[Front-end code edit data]
⁂

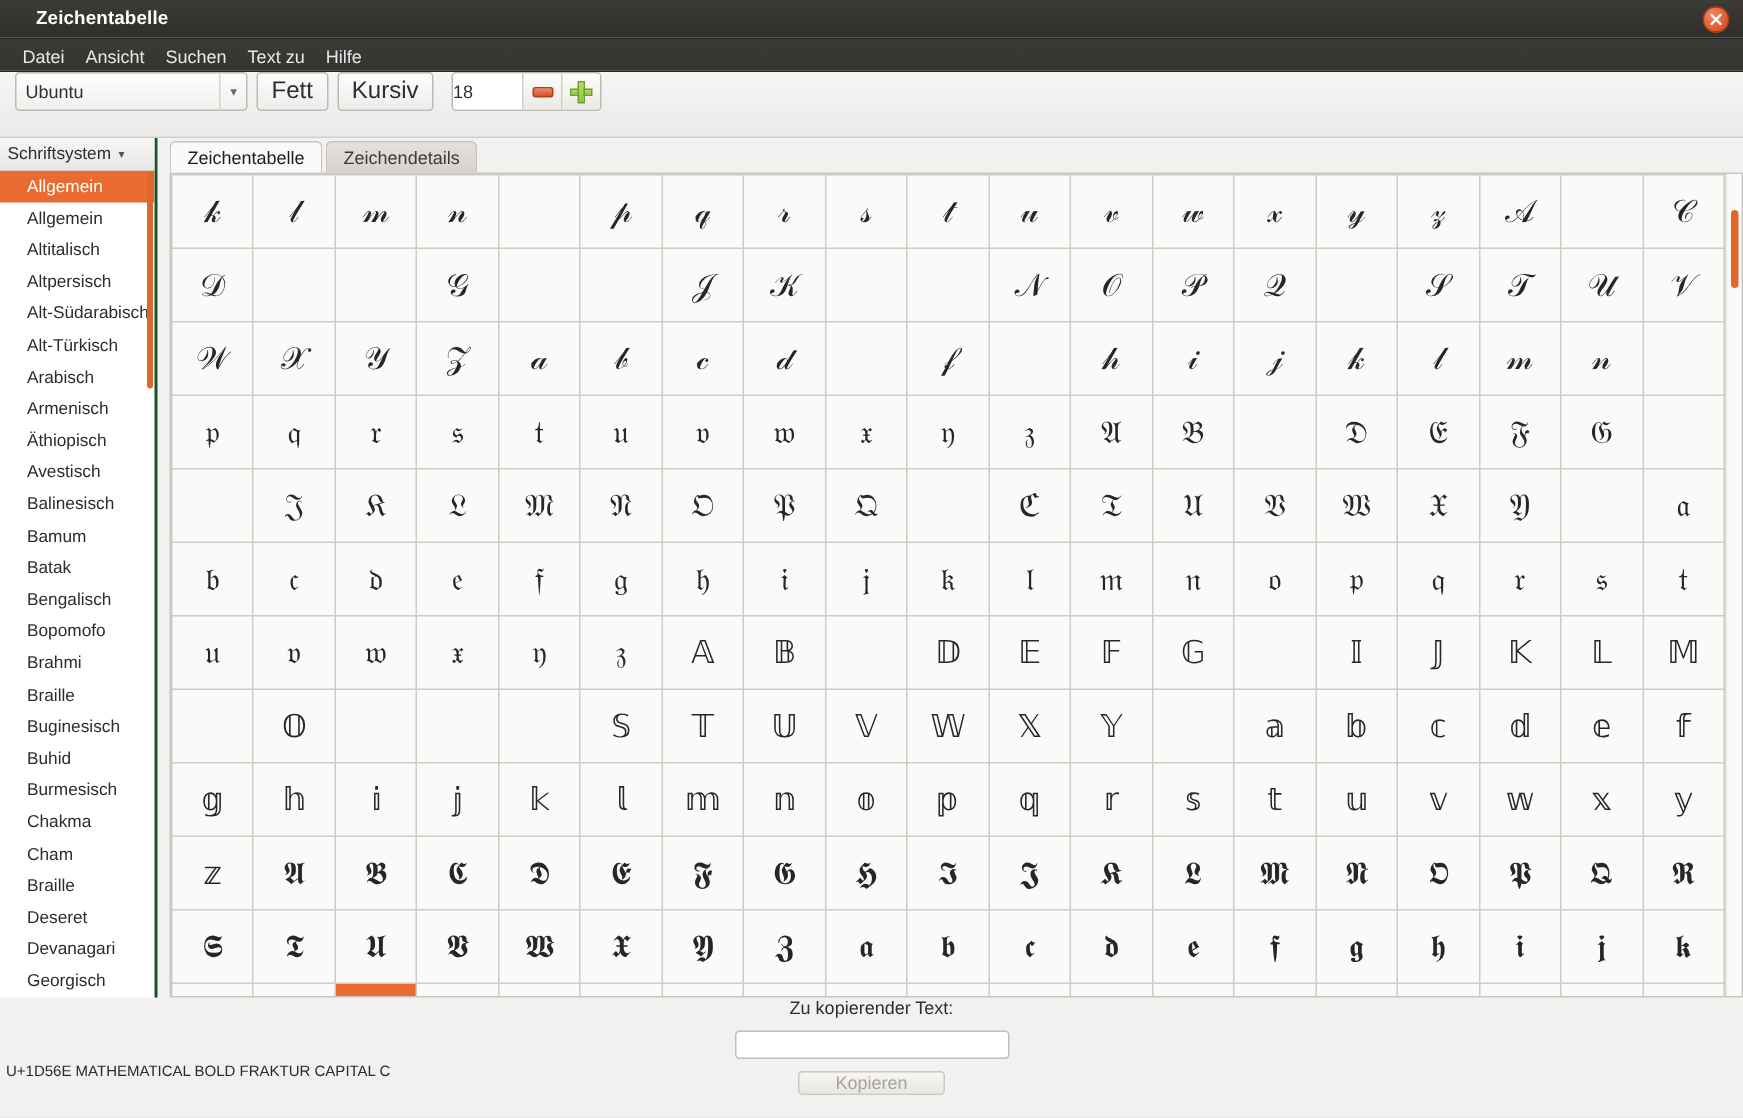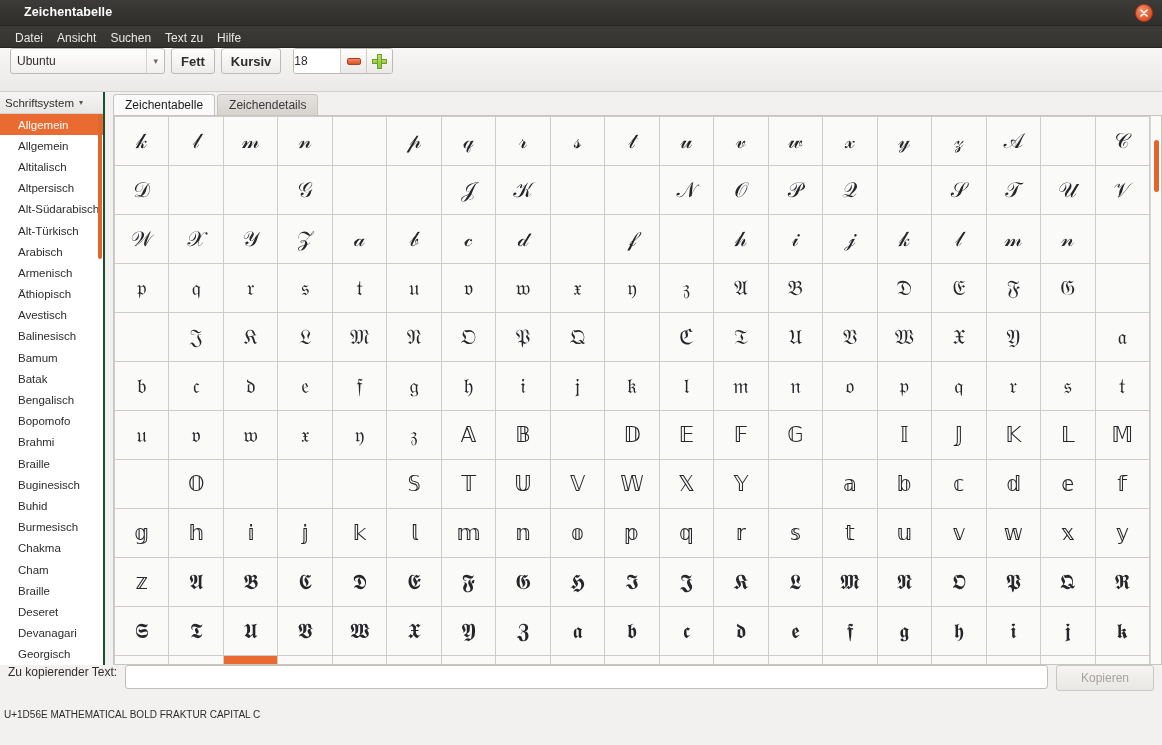--- a/index.html
+++ b/index.html
@@ -63,22 +63,22 @@
     padding: 0 6px; cursor: pointer;
     position: relative;
   }
   .combo .cval { flex: 1; }
   .combo .sep { width:1px; height:24px; background:#d6d2ce; margin-right:6px;}
   .combo .arrow { color:#6a6a6a; font-size:9px; }
   .tbtn {
     height: 26px; padding: 0 9px;
     background: linear-gradient(to bottom,#fdfdfc,#eeecea);
     border: 1px solid #bdb9b4; border-radius: 3px;
-    font-size: 13px; color: #2e2e2e;
-    display:flex; align-items:center; cursor:pointer;font-weight:bold;
+    font-size: 16px; color: #2e2e2e;
+    display:flex; align-items:center; cursor:pointer;
   }
   #sizebox {
     display:flex; align-items:center; height:26px;
     border:1px solid #bdb9b4; border-radius:3px; overflow:hidden;
     background:#fff; margin-left:6px;
   }
   #sizebox .val {
     width: 46px; height:24px; display:flex; align-items:center;
     padding-left:0; font-size:12px; color:#2e2e2e; background:#fff;
   }
@@ -180,23 +180,24 @@
     width:11px; background:#fafaf9;
     border-left:1px solid #ddd9d5; position:relative;
   }
   #grid-thumb {
     position:absolute; left:3px; top:24px;
     width:5px; height:52px; background:#e0672c; border-radius:3px;
   }
 
   
   #copyrow {
-    height:36px; display:flex; 
+    height:36px; display:flex; align-items:center;
     padding:0 8px; gap:8px;
     background:#f2f1f0;
+    flex-direction:column;
   }
   #copylabel { font-size:12px; color:#2e2e2e; }
   #copyinput {
     flex:1; height:24px;
     background:#fff; border:1px solid #c2beb9; border-radius:3px;
   }
   #copybtn {
     height:26px; padding:0 24px;
     display:flex; align-items:center;
     font-size:12px; color:#a6a29e;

⁂

* [Work to complete]: Set down exactly, and only, the lines from the one containing "position: relative;" through the final line of the entries above.

* [Response area]:
     position: relative;
   }
   .combo .cval { flex: 1; }
   .combo .sep { width:1px; height:24px; background:#d6d2ce; margin-right:6px;}
   .combo .arrow { color:#6a6a6a; font-size:9px; }
   .tbtn {
     height: 26px; padding: 0 9px;
     background: linear-gradient(to bottom,#fdfdfc,#eeecea);
     border: 1px solid #bdb9b4; border-radius: 3px;
-    font-size: 13px; color: #2e2e2e;
-    display:flex; align-items:center; cursor:pointer;font-weight:bold;
+    font-size: 16px; color: #2e2e2e;
+    display:flex; align-items:center; cursor:pointer;
   }
   #sizebox {
     display:flex; align-items:center; height:26px;
     border:1px solid #bdb9b4; border-radius:3px; overflow:hidden;
     background:#fff; margin-left:6px;
   }
   #sizebox .val {
     width: 46px; height:24px; display:flex; align-items:center;
     padding-left:0; font-size:12px; color:#2e2e2e; background:#fff;
   }
@@ -180,23 +180,24 @@
     width:11px; background:#fafaf9;
     border-left:1px solid #ddd9d5; position:relative;
   }
   #grid-thumb {
     position:absolute; left:3px; top:24px;
     width:5px; height:52px; background:#e0672c; border-radius:3px;
   }
 
   
   #copyrow {
-    height:36px; display:flex; 
+    height:36px; display:flex; align-items:center;
     padding:0 8px; gap:8px;
     background:#f2f1f0;
+    flex-direction:column;
   }
   #copylabel { font-size:12px; color:#2e2e2e; }
   #copyinput {
     flex:1; height:24px;
     background:#fff; border:1px solid #c2beb9; border-radius:3px;
   }
   #copybtn {
     height:26px; padding:0 24px;
     display:flex; align-items:center;
     font-size:12px; color:#a6a29e;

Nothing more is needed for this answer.